Cerca de mil pessoas transformaram a Avenida Paulista em um palco de resistência e celebração nesta quinta-feira (20), durante a 22ª edição da Marcha da Consciência Negra - Zumbi e Dandara 300+ 30. O evento, organizado pelo Movimento Negro Unificado (MNU) e pela União de Negras e Negros pela Igualdade (Unegro), misturou protesto político e manifestações culturais para reforçar a luta contra o racismo estrutural no Brasil.
A manifestação começou pela manhã e seguiu até o final da tarde, com participantes carregando cartazes que defendiam maior representatividade negra nos espaços de poder e políticas de reparação histórica. O ato faz parte das comemorações do Dia da Consciência Negra, celebrado em 20 de novembro, data que homenageia Zumbi dos Palmares, líder do Quilombo dos Palmares.
O professor Ailton Santos, um dos organizadores do evento, explicou à Agência Brasil que o objetivo da marcha era pressionar por mudanças concretas. "O momento é justamente de fazer com que a sociedade brasileira, que se diz democrática, de fato faça incluir aqueles que, há muitos anos, historicamente continuam à margem da sociedade", afirmou.
Santos destacou que as violências contra a população negra vão além dos casos mais extremos. "Diariamente, o povo negro sofre em função de várias violências. Normalmente falamos da morte matada, mas esse é o último estágio, porque até ela chegar, passamos diariamente por outras, que envolvem mobilidade, segurança, saúde e educação."
O trajeto da marcha foi marcado por apresentações culturais que celebraram a herança africana. Grupos performaram danças de matriz afro-brasileira, enquanto shows curtos apresentaram ritmos como reggae, MPB e Black Music. A religiosidade de origem africana também esteve presente, com elementos que remetiam às tradições ancestrais.
Ana Paula Félix, 56 anos, copeira e mãe de três filhos, participou da manifestação e compartilhou suas preocupações com a realidade enfrentada pela população negra nas periferias. "Você sabe que periferia ainda é o pior lugar para os negros morarem, porque é o lugar que a polícia não respeita. E nossos filhos é que pagam esse preço", desabafou.
A trabalhadora, que viu todos os seus filhos cursarem universidades públicas graças a políticas de apoio, revelou as orientações que precisa dar à família: "Então a gente tem que estar sempre falando aos nossos filhos: Cuidado, não corre na rua, anda sempre com documento, põe sempre a camisa, esteja sempre com o cabelo cortado, barba feita. Porque são os negros que mais morrem."
O ponto final da marcha foi no vão livre do Masp (Museu de Arte de São Paulo), onde ocorreram discursos e debates sobre as principais pautas do movimento negro. Entre as reivindicações destacadas estavam a aprovação do projeto de reparação histórica, que beneficiaria cerca de 20 milhões de pessoas, e o combate à violência policial.

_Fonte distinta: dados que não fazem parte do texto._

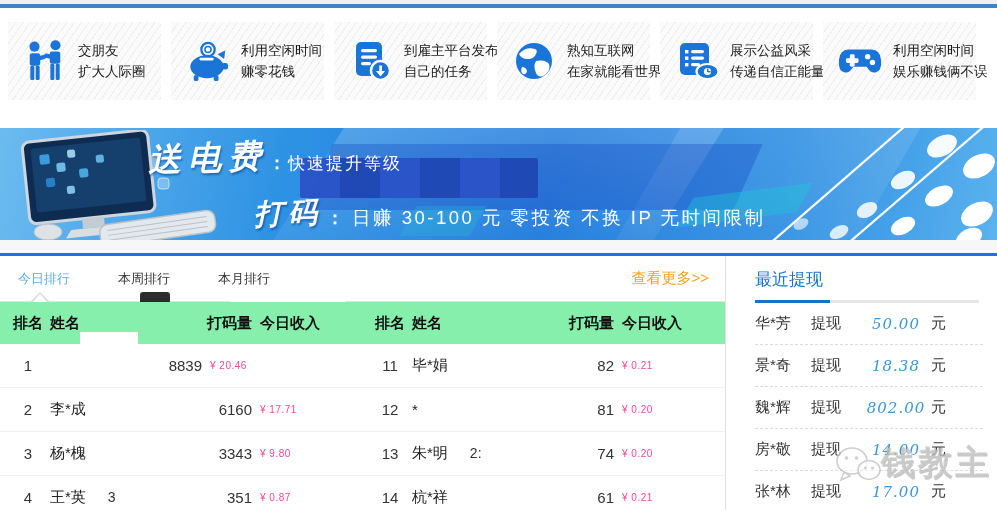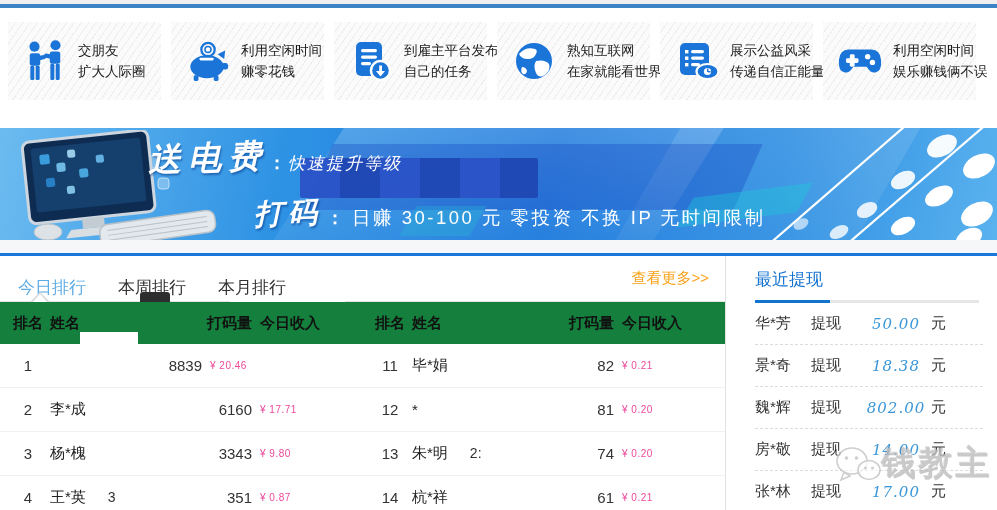--- a/index.html
+++ b/index.html
@@ -37,7 +37,7 @@
   .script{font-family:"DejaVu Serif",serif;font-style:italic;font-weight:700;font-size:33px;
           letter-spacing:7px;text-shadow:1px 2px 2px rgba(0,40,120,.45);transform:rotate(-2deg);}
   .banner-promo .colon{font-size:18px;font-weight:700;margin:0 2px 6px 0;}
-  .banner-promo .plain{font-size:17px;margin-bottom:6px;letter-spacing:2px;font-style:italic;}
+  .banner-promo .plain{font-size:17px;margin-bottom:6px;letter-spacing:2px;}
   .banner-dama{position:absolute;left:254px;top:66px;display:flex;align-items:flex-end;color:#fff;white-space:nowrap;}
   .banner-dama .script{font-size:29px;letter-spacing:5px;}
   .banner-dama .colon{font-size:18px;font-weight:700;margin:0 8px 4px 4px;}

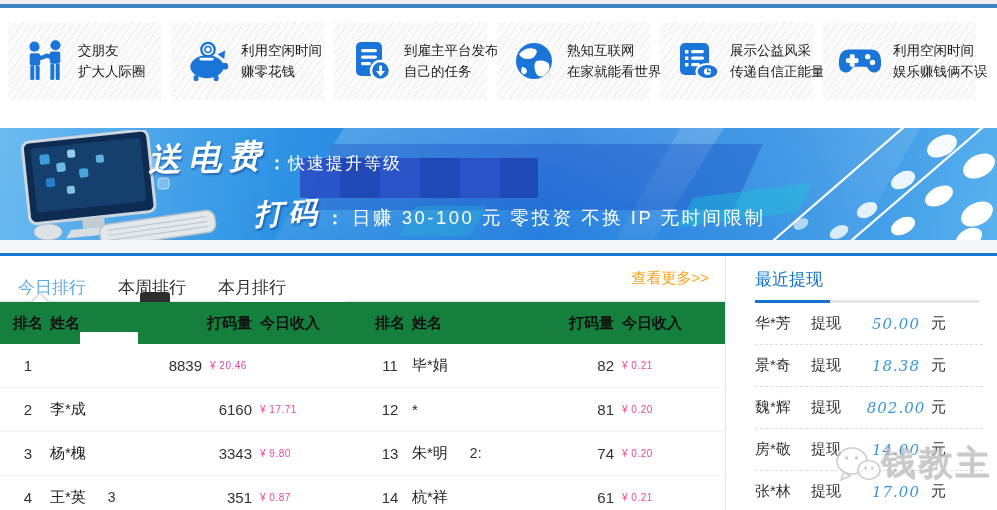--- a/index.html
+++ b/index.html
@@ -56,7 +56,7 @@
 
   
   .tabbar{position:relative;height:45px;border-bottom:1px solid #e3e3e3;}
-  .tab{position:absolute;top:20px;font-size:17px;color:#333;cursor:pointer;white-space:nowrap;}
+  .tab{position:absolute;top:14px;font-size:13px;color:#333;cursor:pointer;white-space:nowrap;}
   .tab.active{color:#5fabe4;}
   .tab.t0{left:18px}.tab.t1{left:118px}.tab.t2{left:218px}
   .more-link{position:absolute;right:16px;top:13px;font-size:15px;color:#f9a21b;cursor:pointer;}

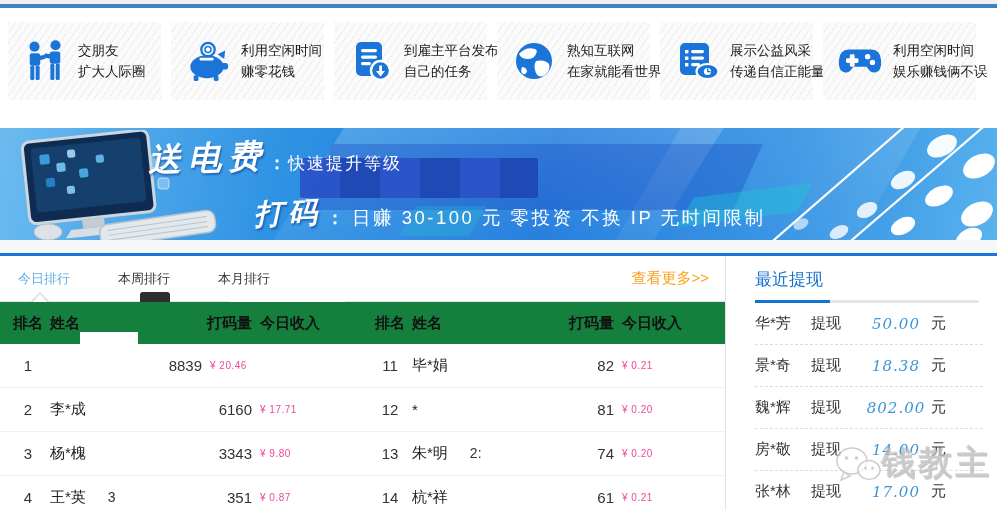--- a/index.html
+++ b/index.html
@@ -68,7 +68,7 @@
   .patch-a{position:absolute;left:230px;top:42px;width:115px;height:6px;background:#fff;}
 
   
-  .thead{display:flex;height:42px;background:#15803d;align-items:center;position:relative;}
+  .thead{display:flex;height:42px;background:#86efac;align-items:center;position:relative;}
   .patch-b{position:absolute;left:80px;top:30px;width:58px;height:12px;background:#fff;}
   .tgroup{display:grid;grid-template-columns:44px 152px 50px 116px;padding-left:6px;width:362px;box-sizing:border-box;align-items:center;}
   .thead .tgroup span{font-weight:700;font-size:15px;color:#111;}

Giovana Santos, 31 anos, atendente de telemarketing que passava pelo local, parou para acompanhar as discussões. "É importante acompanhar as políticas públicas que estão realmente ativas, sabe? Eu acho interessante, eu gosto de me informar", comentou.

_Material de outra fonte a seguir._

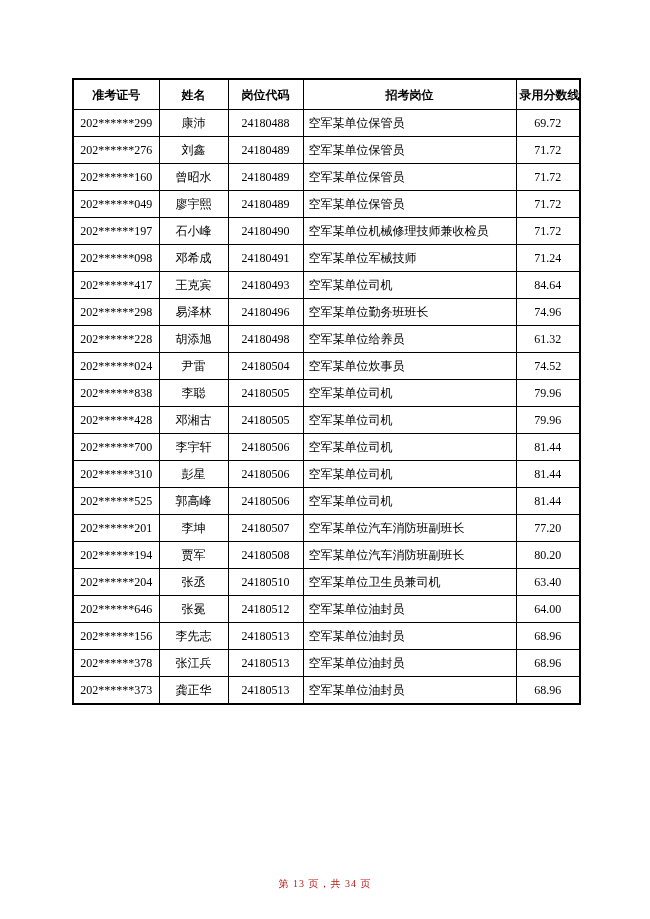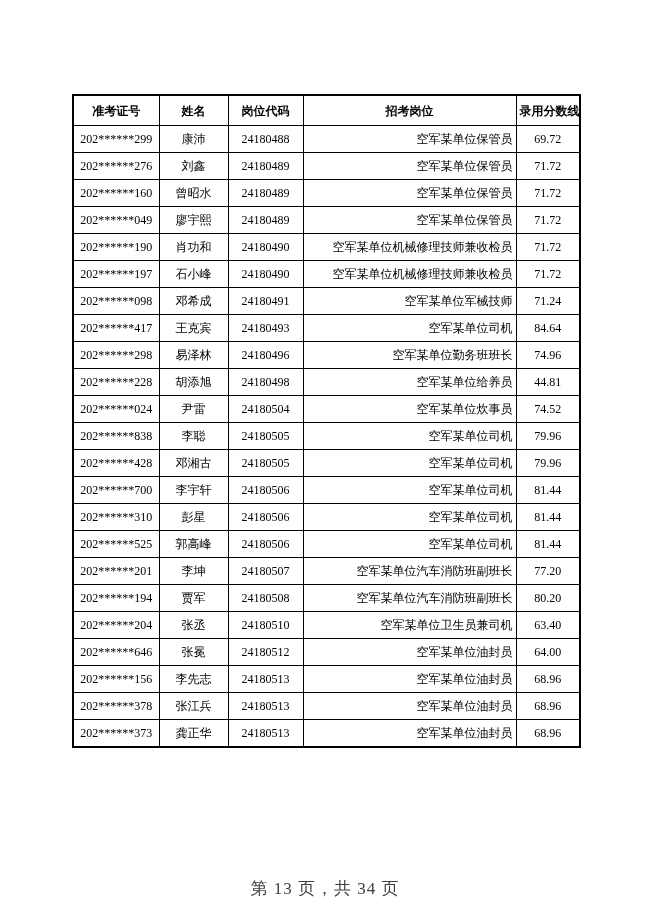--- a/index.html
+++ b/index.html
@@ -24,7 +24,7 @@
   table.score-table {
     position: absolute;
     left: 72px;
-    top: 94px;
+    top: 78px;
     width: 507px;
     border-collapse: collapse;
     table-layout: fixed;

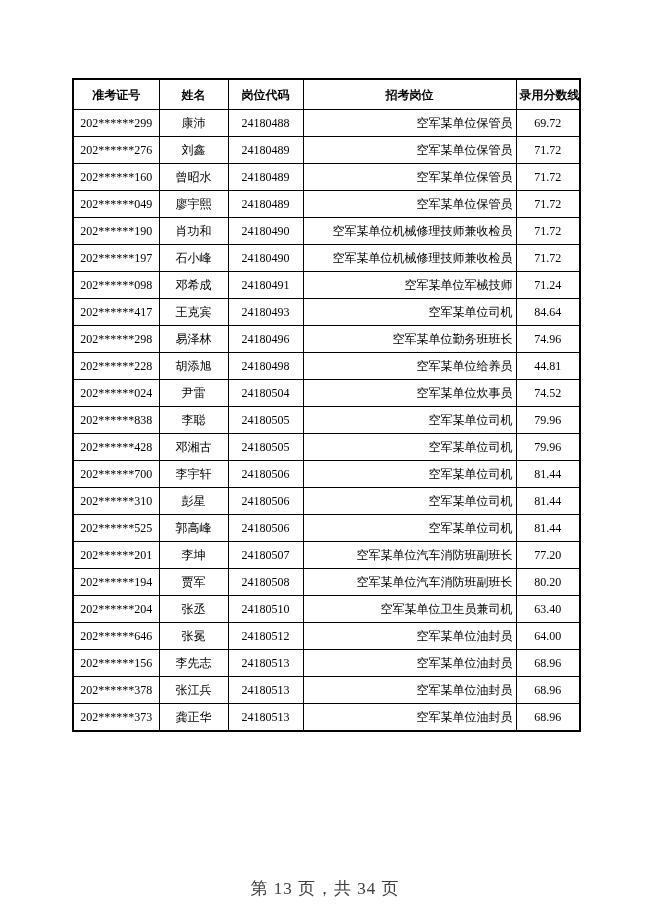--- a/index.html
+++ b/index.html
@@ -51,7 +51,7 @@
     font-weight: normal;
   }
   table.score-table td.col3 {
-    text-align: right;
+    text-align: left;
     padding-left: 5px;
     margin-left: 26px;
   }

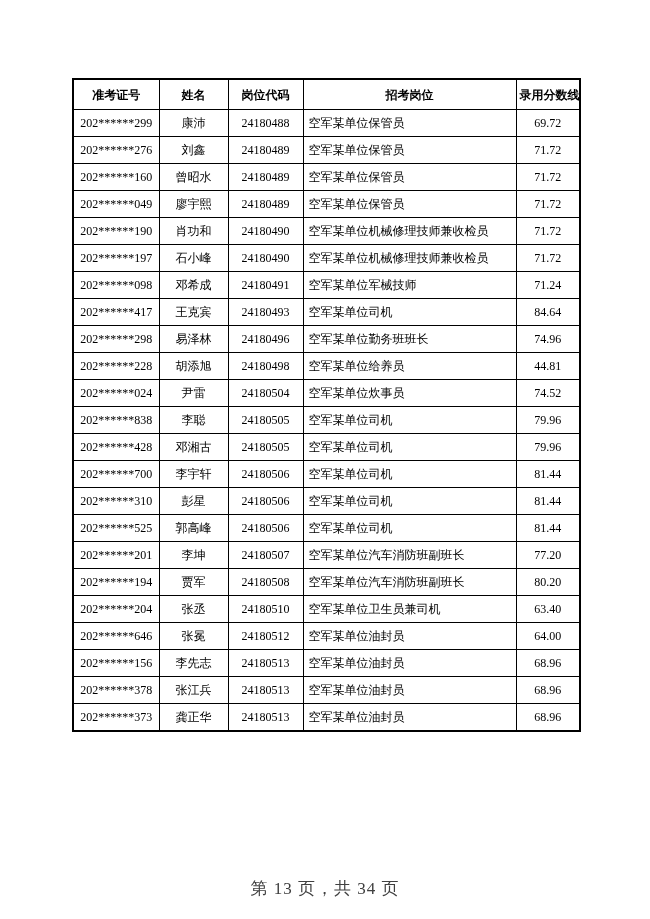--- a/index.html
+++ b/index.html
@@ -117,13 +117,6 @@
           <td class="col4">71.72</td>
         </tr>
         <tr>
-          <td class="col0">202******190</td>
-          <td class="col1">肖功和</td>
-          <td class="col2">24180490</td>
-          <td class="col3">空军某单位机械修理技师兼收检员</td>
-          <td class="col4">71.72</td>
-        </tr>
-        <tr>
           <td class="col0">202******197</td>
           <td class="col1">石小峰</td>
           <td class="col2">24180490</td>

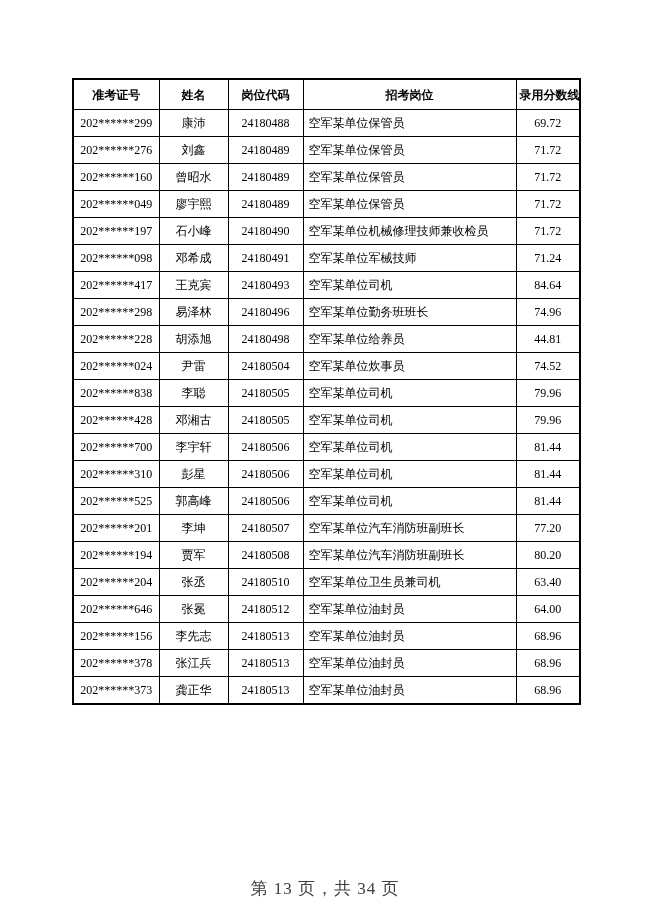--- a/index.html
+++ b/index.html
@@ -149,7 +149,7 @@
           <td class="col1">胡添旭</td>
           <td class="col2">24180498</td>
           <td class="col3">空军某单位给养员</td>
-          <td class="col4">44.81</td>
+          <td class="col4">61.32</td>
         </tr>
         <tr>
           <td class="col0">202******024</td>

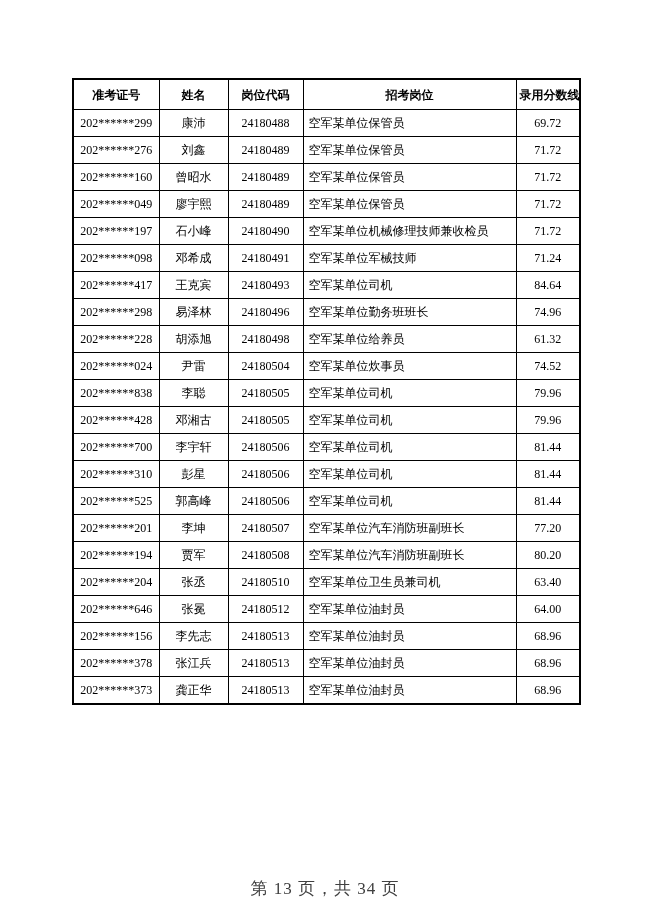--- a/index.html
+++ b/index.html
@@ -61,9 +61,9 @@
     right: 0;
     top: 877px;
     text-align: center;
-    font-size: 17px;
+    font-size: 10px;
     letter-spacing: 1px;
-    color: #404040;
+    color: #b91c1c;
   }
 </style>
 </head>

A jovem expressou especial preocupação com a atuação das forças de segurança. "Temos visto a polícia, que deveria sempre nos proteger, nos atacar. É muito importante a população saber disso, e é muito bom saber que os movimentos tem se organizado para reivindicar, embora ainda pareça um sonho, a gente sentar e conversar e tentar se entender."

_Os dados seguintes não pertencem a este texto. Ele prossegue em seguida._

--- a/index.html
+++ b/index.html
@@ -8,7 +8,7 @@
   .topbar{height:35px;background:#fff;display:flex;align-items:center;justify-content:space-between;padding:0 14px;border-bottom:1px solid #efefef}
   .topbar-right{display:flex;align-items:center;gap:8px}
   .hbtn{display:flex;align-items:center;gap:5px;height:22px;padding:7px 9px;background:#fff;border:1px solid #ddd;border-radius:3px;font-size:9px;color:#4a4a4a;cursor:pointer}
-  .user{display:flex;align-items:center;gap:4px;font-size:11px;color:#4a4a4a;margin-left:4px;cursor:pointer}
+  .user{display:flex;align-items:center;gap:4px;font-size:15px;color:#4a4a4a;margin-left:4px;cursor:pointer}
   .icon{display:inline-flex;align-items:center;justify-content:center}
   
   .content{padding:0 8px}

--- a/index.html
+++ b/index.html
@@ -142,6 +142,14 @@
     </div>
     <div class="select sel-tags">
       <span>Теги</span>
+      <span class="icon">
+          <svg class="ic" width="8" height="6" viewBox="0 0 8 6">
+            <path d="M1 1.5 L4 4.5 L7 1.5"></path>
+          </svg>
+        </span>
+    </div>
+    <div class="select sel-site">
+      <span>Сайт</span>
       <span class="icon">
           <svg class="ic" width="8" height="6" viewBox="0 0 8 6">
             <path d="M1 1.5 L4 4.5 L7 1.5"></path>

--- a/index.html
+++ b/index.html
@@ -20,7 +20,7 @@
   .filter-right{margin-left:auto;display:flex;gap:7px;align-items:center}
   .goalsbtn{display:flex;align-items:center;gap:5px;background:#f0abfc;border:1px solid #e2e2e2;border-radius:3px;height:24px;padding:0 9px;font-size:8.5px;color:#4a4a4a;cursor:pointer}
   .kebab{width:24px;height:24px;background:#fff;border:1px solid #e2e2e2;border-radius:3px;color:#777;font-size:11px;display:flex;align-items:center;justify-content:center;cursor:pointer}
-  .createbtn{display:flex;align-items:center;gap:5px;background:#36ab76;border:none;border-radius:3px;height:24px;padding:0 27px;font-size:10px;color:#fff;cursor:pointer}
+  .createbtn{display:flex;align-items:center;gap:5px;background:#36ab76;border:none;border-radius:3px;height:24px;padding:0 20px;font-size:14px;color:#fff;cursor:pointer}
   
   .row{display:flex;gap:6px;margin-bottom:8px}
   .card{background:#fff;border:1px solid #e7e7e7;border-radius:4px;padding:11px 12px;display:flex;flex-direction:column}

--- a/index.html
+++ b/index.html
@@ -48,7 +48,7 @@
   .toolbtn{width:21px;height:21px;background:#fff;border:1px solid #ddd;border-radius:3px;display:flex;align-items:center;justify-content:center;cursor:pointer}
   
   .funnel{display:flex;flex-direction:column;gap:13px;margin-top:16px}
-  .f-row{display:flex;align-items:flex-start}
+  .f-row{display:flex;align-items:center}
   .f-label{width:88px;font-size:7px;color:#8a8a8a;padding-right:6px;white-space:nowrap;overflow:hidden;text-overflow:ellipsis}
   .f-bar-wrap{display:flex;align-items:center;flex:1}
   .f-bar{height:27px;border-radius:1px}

Os organizadores enfatizaram que a marcha representa mais do que um protesto pontual - é parte de uma luta contínua por equidade. "Então, a nossa bandeira é não morremos, e fazer com que o projeto que envolve a reparação, que hoje está na casa dos 20 milhões, seja aprovado para todos os negros e negras do Brasil", concluiu o professor Ailton Santos.
A manifestação ocorreu simultaneamente a outros eventos pelo Dia da Consciência Negra em diferentes cidades brasileiras, incluindo atividades no Rio de Janeiro que destacaram o incentivo à "economia preta" e reflexões sobre operações policiais.